Connecther Presents:


The women across tradition HANNAH KEZIA JOSE, Asian University for Women

Mosammat Jasmine currently is in her 50’s is still active in road, fighting with men and society and independently finding her way for her living. She is coming from a small area in Chittagong, Bangladesh. Few years after her marriage her husband abandoned her. It was a very big responsibility for her all of a sudden. However she decided to fight for her children and for herself. Mosammat jasmine chose to ride cycle rickshaw so as to earn money for her livelihood. three sons. Cycle rickshaw is one of the commonest transports in Bangladesh. Women are thought of as fragile and incapable to do this job. Mossammat decided to fight her life by riding these rickshaws, through the narrow roads of Chittagong and earn money for her family’s survival. She had to face many troubles on road as she was the only female rickshaw driver in Bangladesh.
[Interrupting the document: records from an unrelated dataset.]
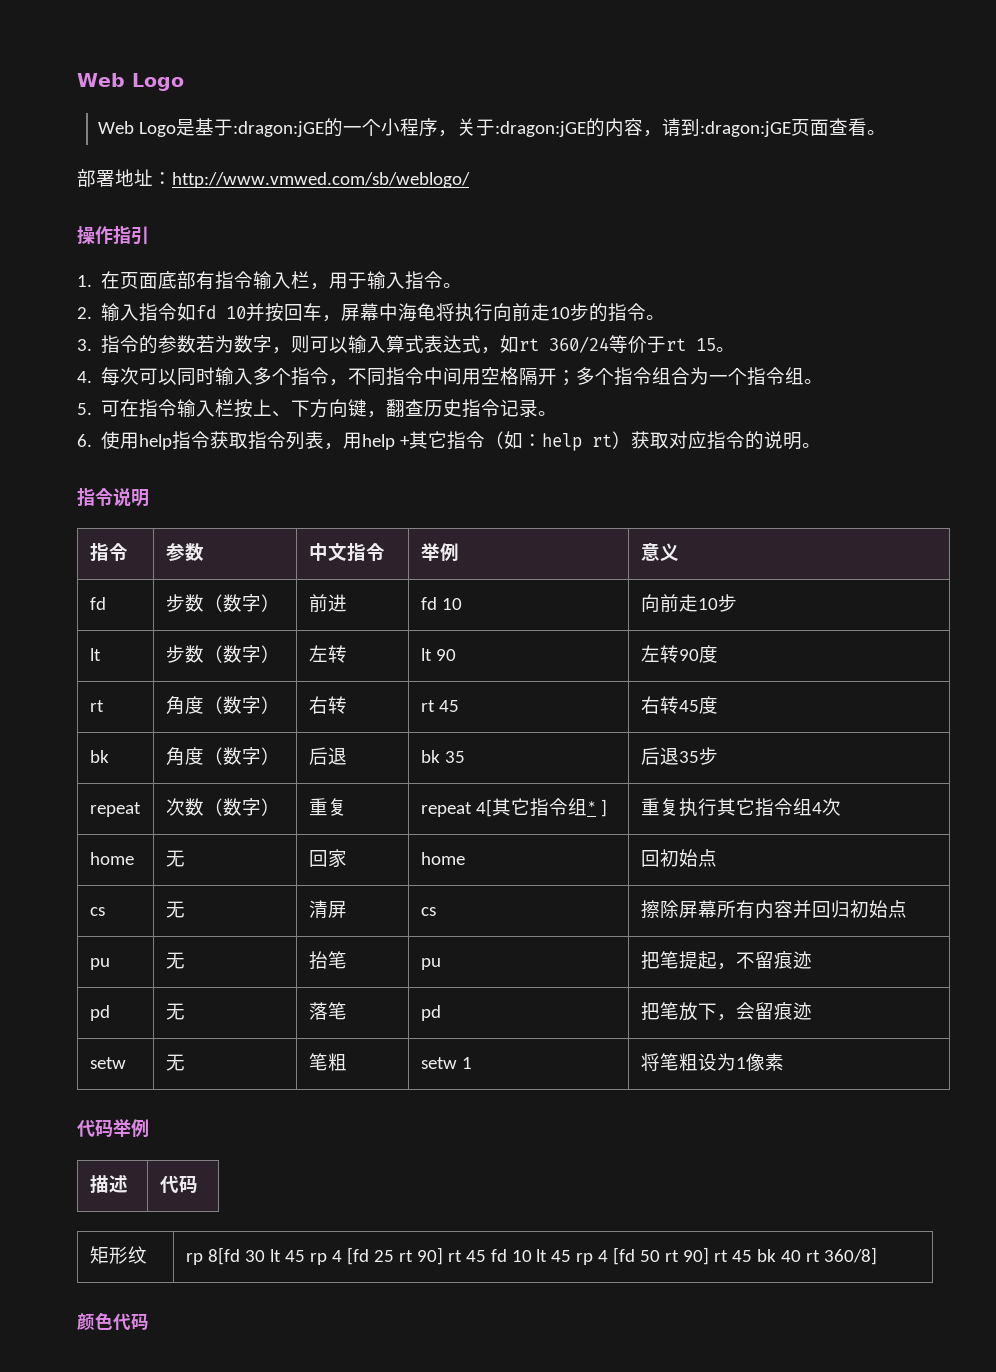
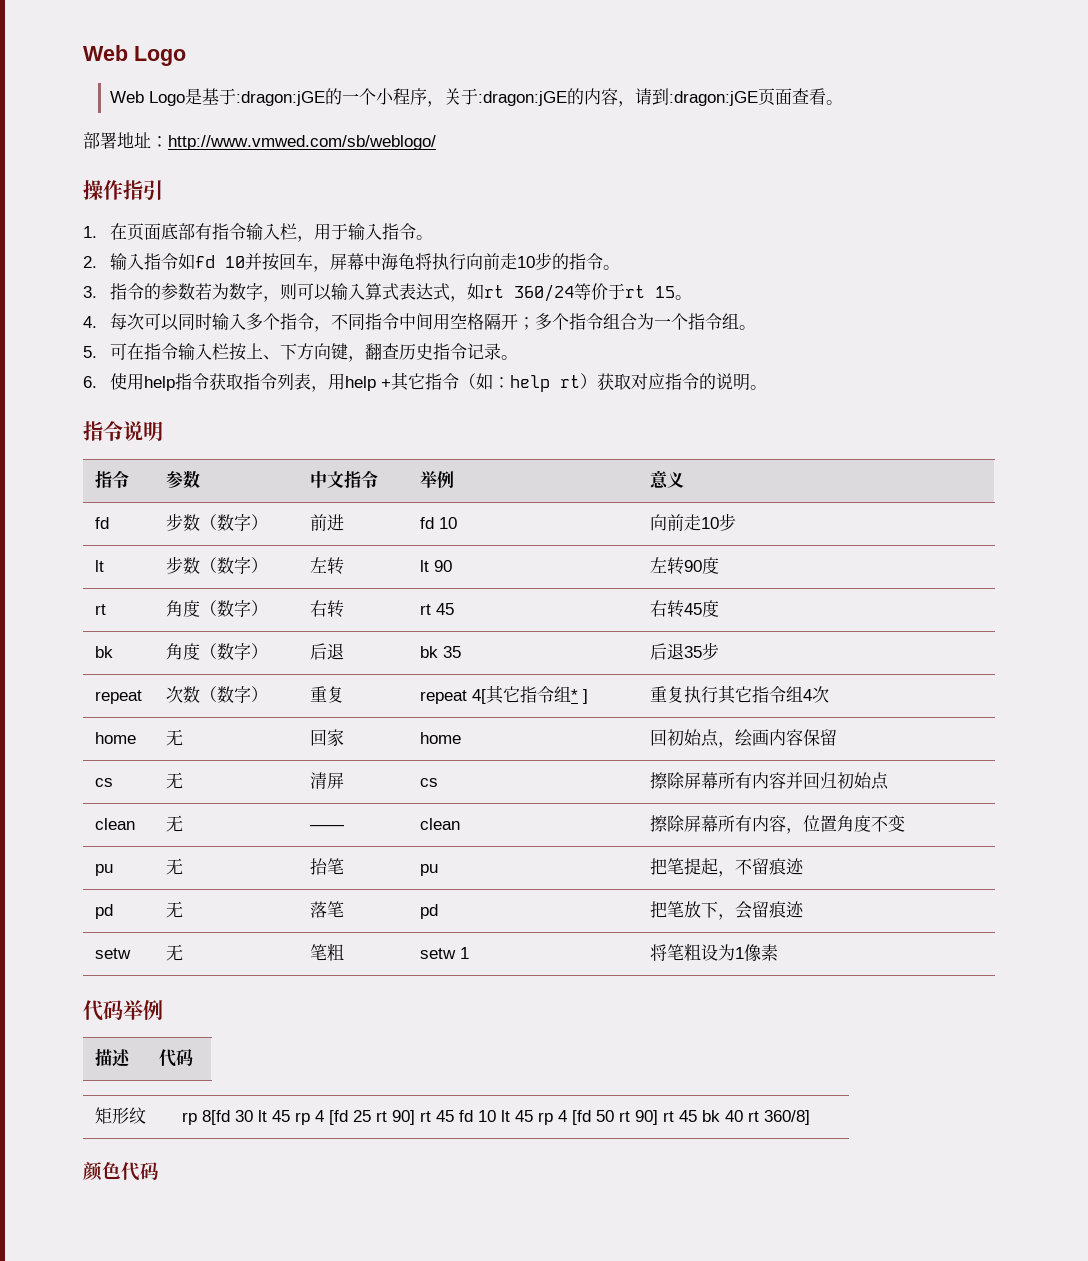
(717, 858) none -> [717,729,837,748] ，绘画内容保留
(907, 909) none -> [94,818,135,830] [165,815,183,832] [309,825,344,830] [419,818,460,830] [649,815,905,834] // clean | 无 | —— | clean | 擦除屏幕所有内容，位置角度不变

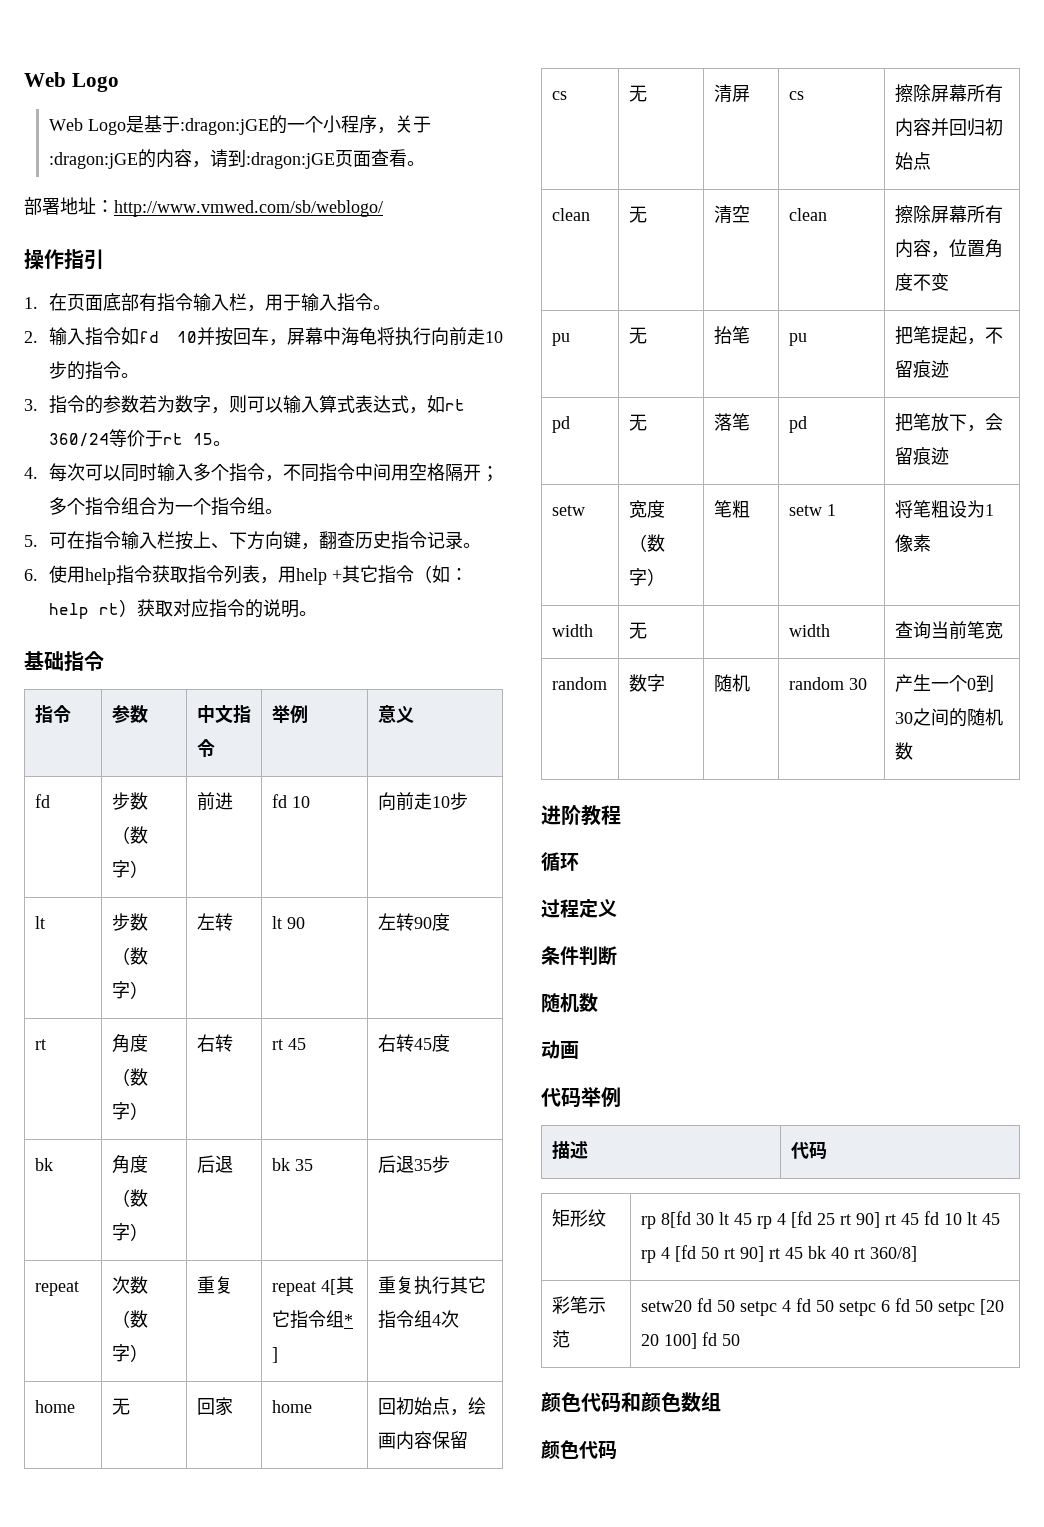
[83,421,163,441] 指令说明 -> [24,651,104,671] 基础指令
[309,825,344,830] —— -> [713,205,750,224] 清空
[165,944,183,961] 无 -> [628,500,665,518] [628,534,665,552] [628,568,665,586] 宽度（数字）
(778, 952) none -> [551,624,593,637] [628,622,647,639] [788,624,830,637] [894,621,1003,639] [551,677,607,690] [628,674,665,692] [713,674,750,692] [788,677,867,690] [894,674,994,692] [894,708,1003,727] [894,742,913,760] [541,804,621,826] [541,852,579,871] [541,899,617,918] [541,946,617,966] [541,993,598,1013] [541,1040,579,1059] // width | 无 | | width | 查询当前笔宽 // random | 数字 | 随机 | random 30 | 产生一个0到30之间的随机数 // 进阶教程 // 循环 // 过程定义 // 条件判断 // 随机数 // 动画
(810, 1117) none -> [551,1296,606,1314] [551,1330,570,1348] [640,1298,1004,1316] [640,1332,740,1349] [541,1392,721,1413] // 彩笔示范 | setw20 fd 50 setpc 4 fd 50 setpc 6 fd 50 setpc [20 20 100] fd 50 // 颜色代码和颜色数组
She has redefined Bangladesh’s conservative gender roles by taking this profession. Doing a job as a rickshaw puller in a conservative country like Bangladesh is remarkable.She has been riding these rickshaws for almost 5 years and earns around 600 Taka daily. She is standing as an example for the women who are restricting themselves inside their homes. She is challenging her traditions and cultures and decided to be the bread owner of her family.